Especial Casi nada que ponerte
–Pero ¿qué viniste a hacer acá?
El señor gordo rubicundo no habla, solo mira al infinito y se mece. La pregunta no procede de él, sino del otro, un señor larguirucho de unos sesenta años, con la cabeza llena de rizos canosos. Él me mira directamente a los ojos, mientras los suyos sonríen desde detrás de unas gafas doradas con cordel. Su sonrisa es pícara, divertida y paciente.
–Sos igual que tu papá, hablás poco.
Agarrada a mi grabadora y mi cuaderno de notas, siento cómo me sudan las manos. He venido a entrevistarlos a ambos. A que me cuenten su vida. Creo que también a escribir un libro. Pero algo me distrae y no entiendo de qué se trata.
A mi alrededor, el mundo se reduce a una cocina funcional, un televisor de treinta pulgadas y esas dos personas. Una me mira con elegante sorna, mientras que la otra se mece a su lado, pero lejos de aquí. Los objetos me distraen: el jersey italiano del señor de rizos, la mecedora, el televisor.
–Vos querés que te contemos todo sobre nuestra vida, pero nuestra vida no es importante. Nosotros no somos importantes; lo que importa es lo que hicimos y eso ya no le interesa a nadie; no somos modernos.
Ríe. Su voz es tan nasal que podría confundirse con la de una trompeta. En mi recuerdo, el señor de rizos tenía el pelo oscuro y no cano, pero de eso hace ya treinta años. En mi memoria, un abrigo de terciopelo carmesí, un suelo de mármol del color del interior de una caracola y el olor a café, y a alguien diciendo: «No toqués nada».
Aquí y ahora, en el año 2008, el señor gordo se mece con el ceño fruncido. Suena una melodía reconocible desde la televisión y, de repente, abre bien los ojos y se echa a reír. Una carcajada enorme lo invade todo: el monólogo, la música, la grabadora, la escena entera. Ríe y me sobresalta con su risa alucinada, histérica, mientras grita: «¡No somos! ¡No somos!», y cuando se levanta de un salto de la mecedora, el otro tiene que calmarle y limpiarle la saliva de la boca, pacientemente, hasta que vuelve en sí.
El avión
Esta historia, en realidad, empieza con un avión.
Esta historia empieza y termina con un avión.
Cuando yo era pequeña, me encantaba volar. Me gustaban los cinturones de seguridad, el olor a plástico de las bandejas que se reclinaban y todo el ritual de salvamento de las azafatas, que eran algo así como las hadas madrinas de los aviones, las princesas de los cuentos, con su maquillaje mate, sus zapatos de tacón y sus sonrisas relucientes. Creo que jamás fui revoltosa en un vuelo, me gustaba todo demasiado. Suponía un gran acontecimiento para mí, como también para mi familia. Pero en mi caso era un hecho esencialmente bueno, sin que albergara ninguna angustia ni expectativa. Fui una niña acostumbrada de forma inusual a los aviones desde pequeña, mucho más que mis compañeros de colegio. Casi nadie en mi escuela había ido en avión como yo, en vuelos tan largos. Mis padres habían dejado Buenos Aires en 1977, cuando tenía siete meses de edad, y tras los primeros tiempos de asentamiento después de la emigración, íbamos a Argentina cada dos o tres años, más o menos, desde que guardo recuerdo. Durante toda mi infancia, pocas veces fuimos los tres juntos porque era muy caro.

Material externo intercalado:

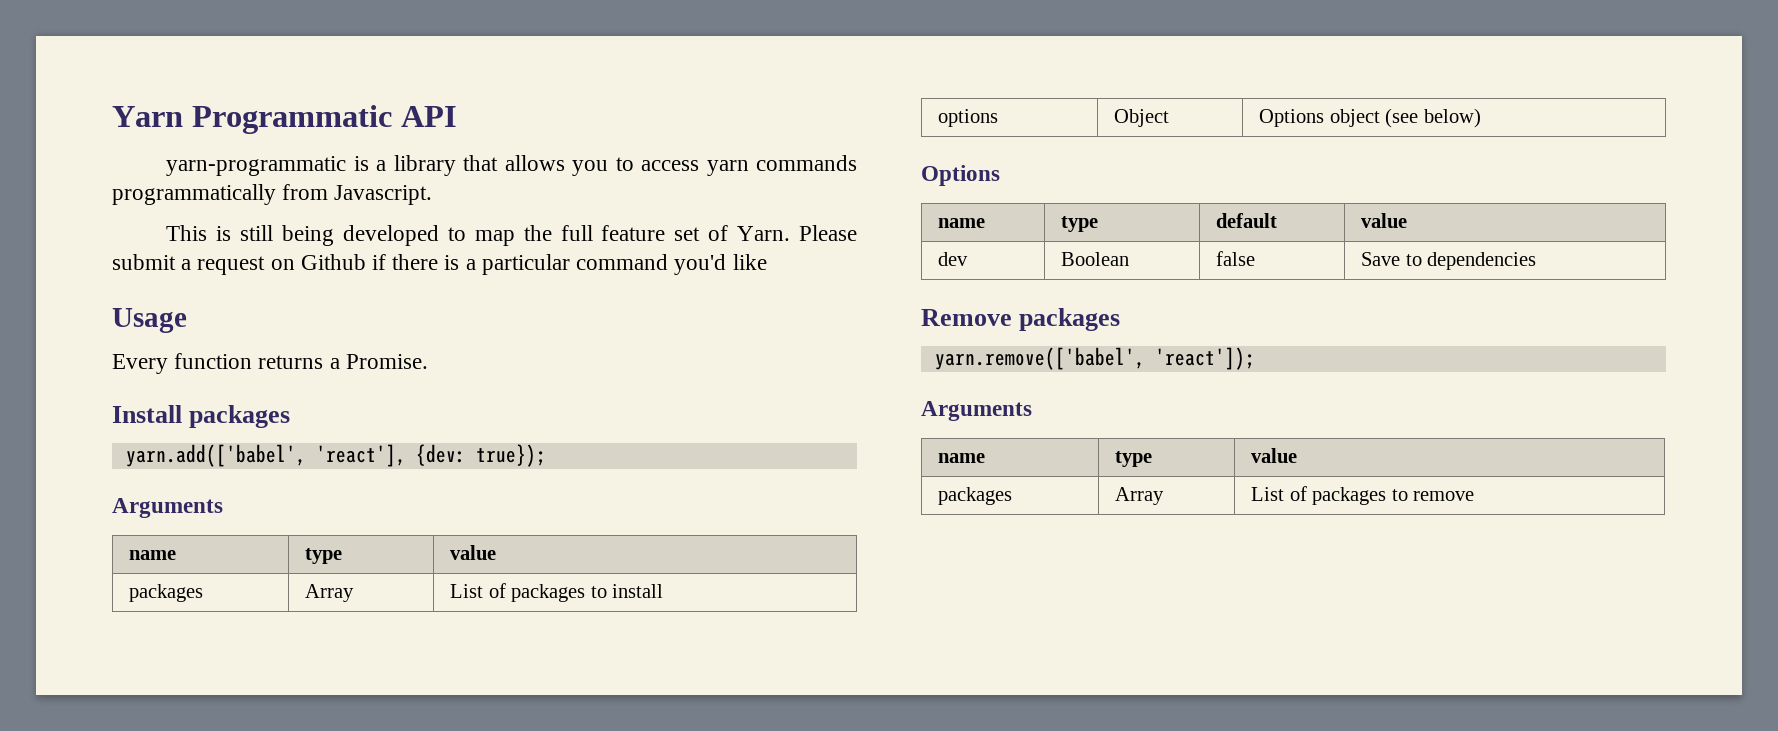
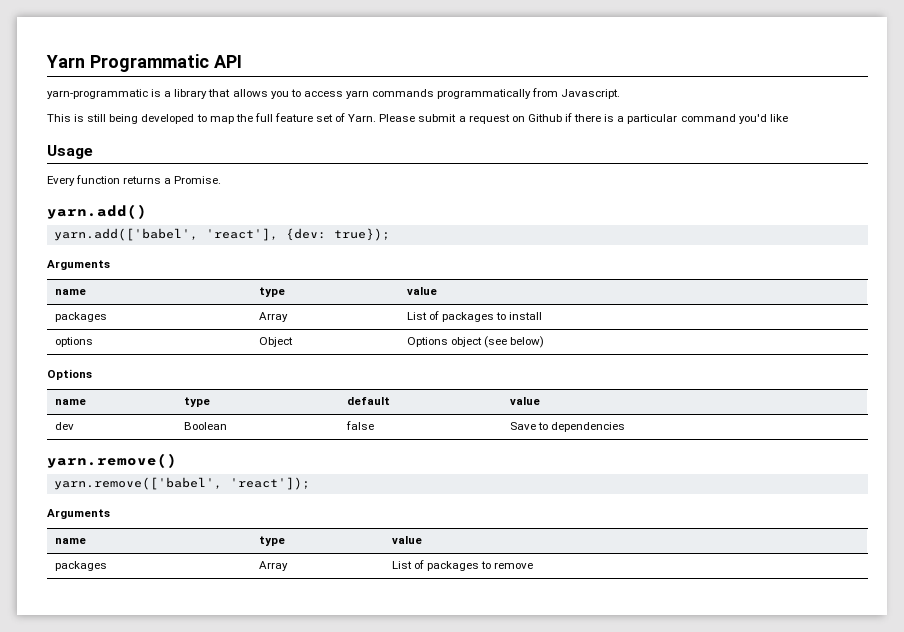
[112,405,291,428] Install packages -> [47,204,147,219] yarn.add()
[921,308,1121,331] Remove packages -> [47,453,177,468] yarn.remove()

Hasta los seis años, pensé que Argentina estaba en el cielo. Mi confusión, ahora me doy cuenta, tenía un sentido: siempre recordaba el despegue, el cielo azul, las nubes de algodón y fantasía, y la maravilla técnica que significaba volar. Nunca le presté mucha atención al aterrizaje porque tras doce horas de vuelo no recordaba nada. Ese cielo azul lo asocié desde siempre a la bandera nacional, blanca y celeste. Así que cuando me preguntaban por mis abuelos, que vivían en Santa Fe, en Argentina, yo señalaba hacia lo alto. «Ahí es donde viajamos. Ahí es donde están», decía. Con seis años, eso parecía muy sensato.
Diez años más tarde, en un vuelo entre Santa Fe y Rosario, en uno de esos viajes familiares, desarrollé una fobia patológica a los aviones. No hubo ningún incidente terrible, más allá de un movimiento muy fuerte que sacudió el aparato hacia todos los lados durante unos veinte segundos. Las azafatas corrieron rápidamente a abrocharse los cinturones y no pasó nada. Pero en aquel momento me convencí de que yo iba a morir en uno de esos vuelos.
Esta historia, mi historia, empieza con ese avión.